Optionally, at least one target geometric area corresponding to the pathfinding map of the first sub-virtual object is overlapped with at least one target geometric area corresponding to the pathfinding map of the second sub-virtual object to obtain a game scene, including: In the pathfinding map of the first sub-virtual object, at least one first sub-pathfinding map corresponding to at least one target geometric area is determined; in the pathfinding map of the second sub-virtual object, the corresponding at least one target geometric area is determined at least one second sub-path-finding map on; overlap at least one first sub-path-finding map and at least one second sub-path-finding map to obtain a target path-finding map, wherein the path-finding map is in a position delineated by a plurality of reference lines Within a certain area; generate game scenes based on the target pathfinding map.

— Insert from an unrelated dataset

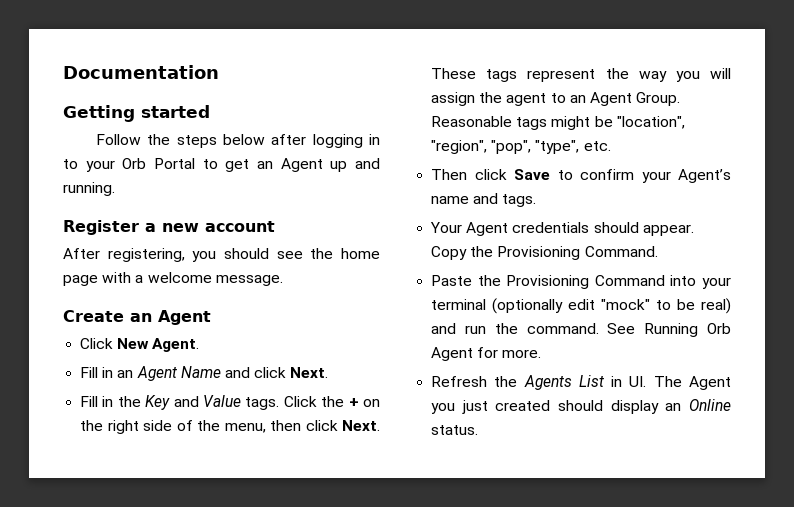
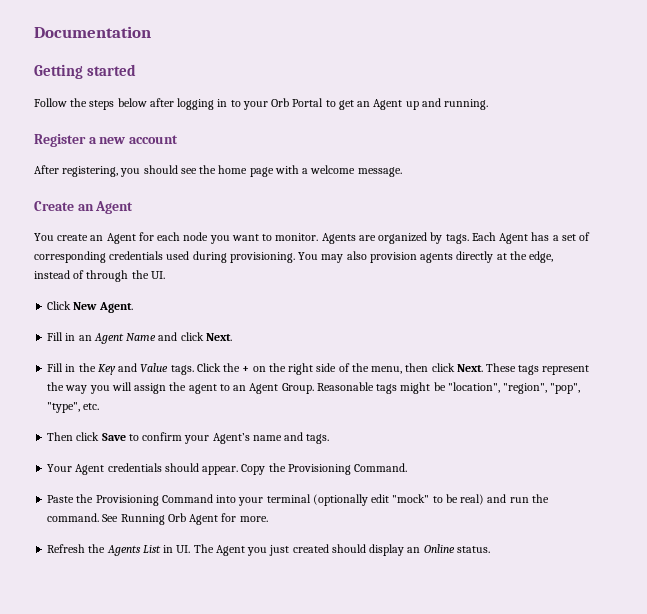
(211, 317) none -> [34,232,591,244] [34,251,554,263] [34,270,165,282] // You create an Agent for each node you want to monitor. Agents are organized by tags. Each Agent has a set of corresponding credentials used during provisioning. You may also provision agents directly at the edge, instead of through the UI.

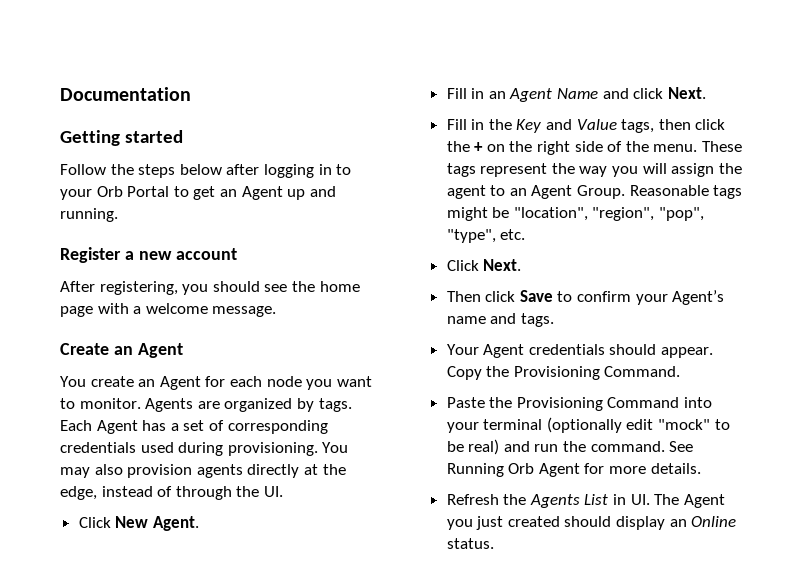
[170,363,221,375] tags. Click -> [621,119,726,133] tags, then click
[371,363,483,374] menu, then click Next. -> [653,144,698,152] menu.
(100, 406) none -> [446,259,522,271] // Click Next.
[239,516,268,522] more. -> [609,463,701,474] more details.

Optionally, based on the first current orientation of the corresponding at least one target geometric area in the pathfinding map of the first sub-virtual object in the world space and the corresponding at least one target geometric area in the pathfinding map of the second sub-virtual object. The second current orientation in the world space determines the orientation adjustment information of the second sub-virtual object in the world space, where the first current orientation and the second current orientation are randomly determined orientations, and the orientation adjustment information is used to represent the adjustment of the second sub-virtual object in the world space. Information for adjusting the position of the sub-virtual object in world space and/or information for adjusting the direction of the second sub-virtual object in world space; based on the orientation adjustment information, the current orientation of the second sub-virtual object in world space Adjustment is made so that at least one target geometric area corresponding to the pathfinding map of the first sub-virtual object coincides with at least one target geometric area corresponding to the adjusted pathfinding map of the second sub-virtual object.

Optionally, the method also includes: reading the first sub-virtual object and the second sub-virtual object, as well as the association relationship in the configuration relationship table, where the configuration relationship table includes identification of multiple sub-virtual objects, and includes multiple sub-virtual objects. The association relationship between each two sub-virtual objects in the object, and the association relationship between each two sub-virtual objects is used to indicate that the virtual game character is allowed to find a path between the terrain of each two sub-virtual objects.

Optionally, obtaining the pathfinding maps of multiple sub-virtual objects respectively includes: generating pathfinding resources for each sub-virtual object based on the terrain resources of each sub-virtual object; generating path-finding resources for each sub-virtual object based on the path-finding resources of each sub-virtual object. A pathfinding graph for an object, where the pathfinding graph consists of polygon patches for each child virtual object.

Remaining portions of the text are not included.